What is the extent of a PRs liability?

The good news is that, other than in relation to any retained liability after a distribution, the PRs liability is limited to the value of the assets that come into their hands, or over which they have control (s.204(1) IHTA 1984).  However, this is not without its downside as HMRC’s entitlement is to the full value of those assets without deduction (other than in respect of the IHT due on the estate itself, in respect of which the PRs have primary liability).

If the PRs have:

  • made any distributions from the estate,
  • paid the costs of ascertaining the assets of the estate and obtaining representation within the UK,
  • charged fees or recovered disbursements of any kind, or
  • even paid, say funeral expenses, or outstanding debts of the estate

a shortfall may arise, being the difference between the amount claimed by HMRC and the value remaining in the estate.

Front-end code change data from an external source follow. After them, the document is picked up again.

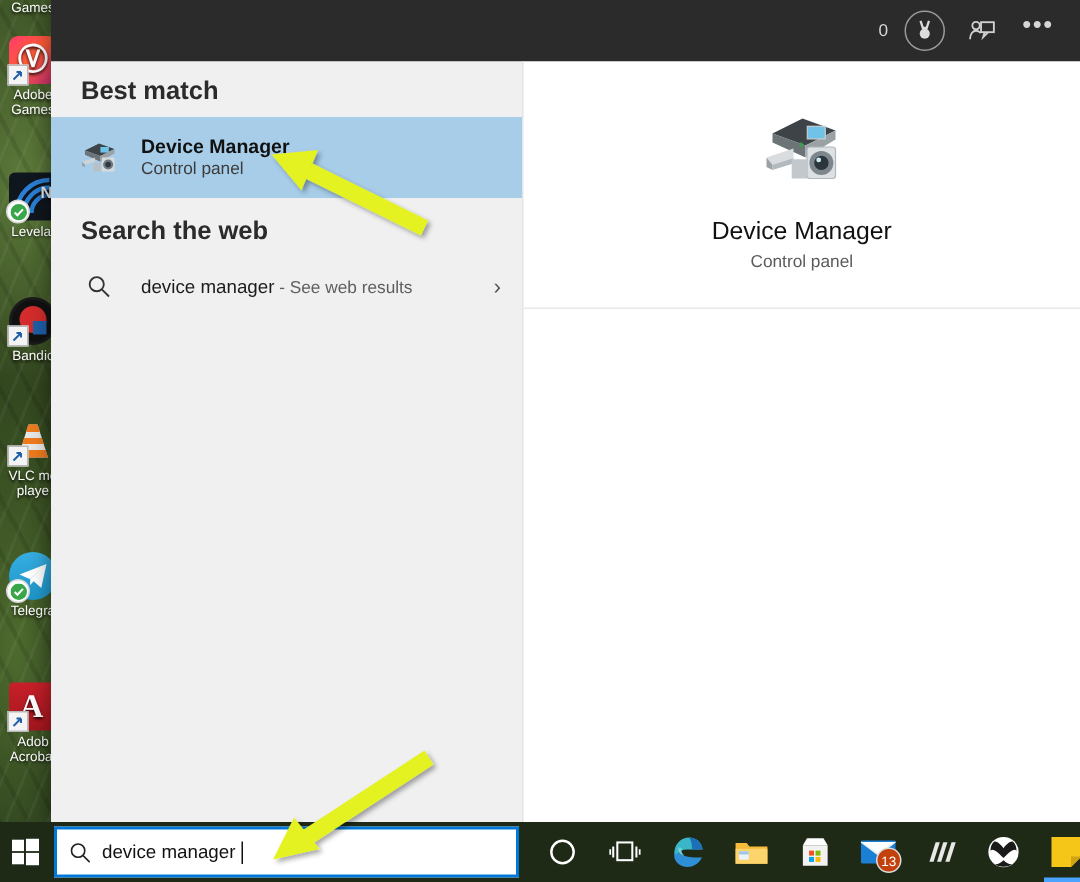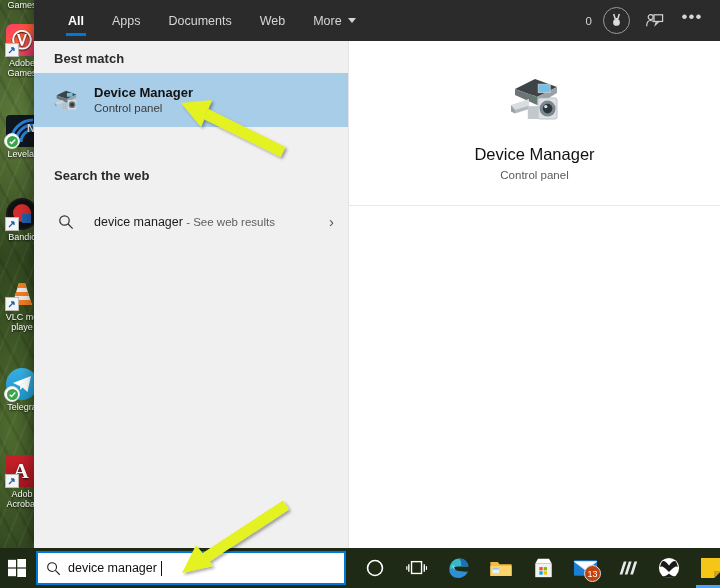"All" div { html: <div> <div> <span>All</span> </div> <div> <span>Apps</span> </div> <div> <span>Documents</span> </div> <div> <span>Web</span> </div> <div> <span>More</span> <span></span> </div> </div> -> none }
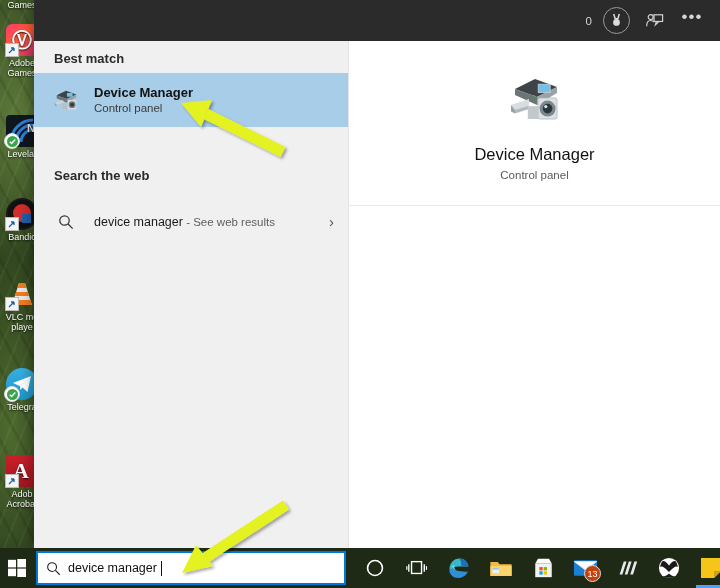"Best match" .section-title { font-size: 13px -> 17px }
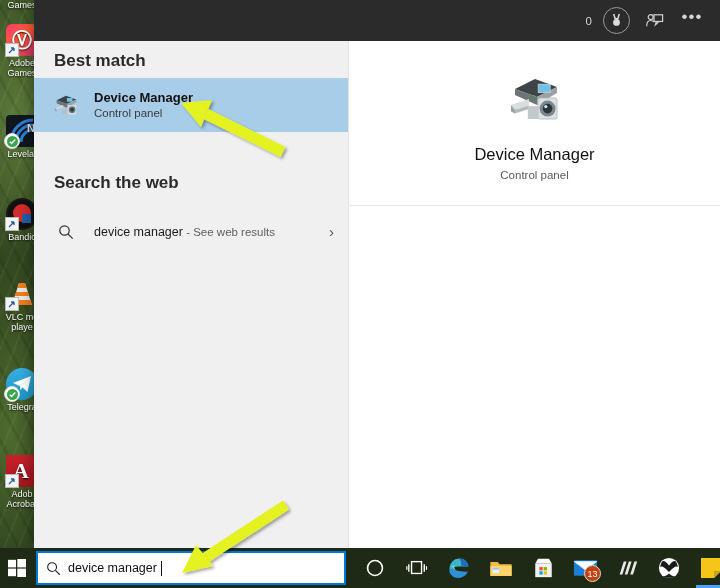"Search the web" div.section-title { margin-top: 29px -> none }
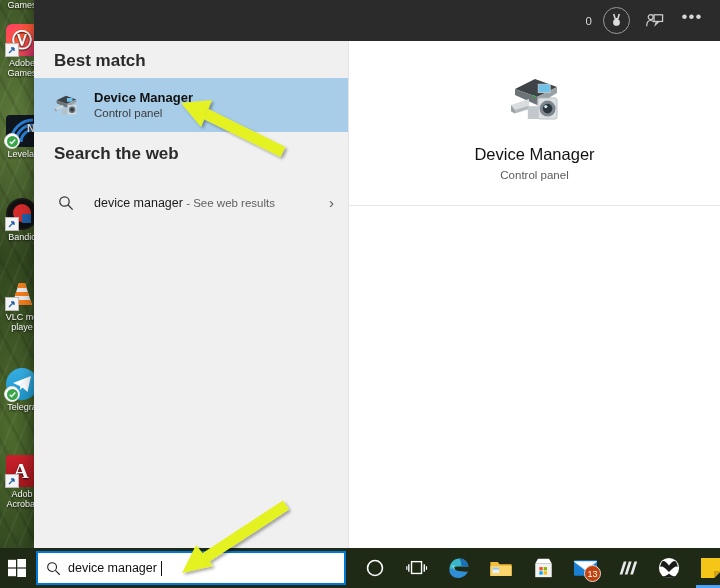"device manager - See web" #web-row { align-items: flex-end -> center }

To the extent that a shortfall is attributable to distributions made to beneficiaries, HMRC might only consider reducing the PRs liability only in exceptional circumstances.

However, if the shortfall arises in whole or in part as a result of the PRs having paid expenses and other costs normally payable out of an estate (such as in the last 3 categories above), there is scope to negotiate with HMRC to see if it would accept a lesser sum than it would be entitled to if such payments had not been made.  It would certainly seem unreasonable for HMRC to refuse to allow reasonable funeral expenses to be paid ahead of any IHT charge.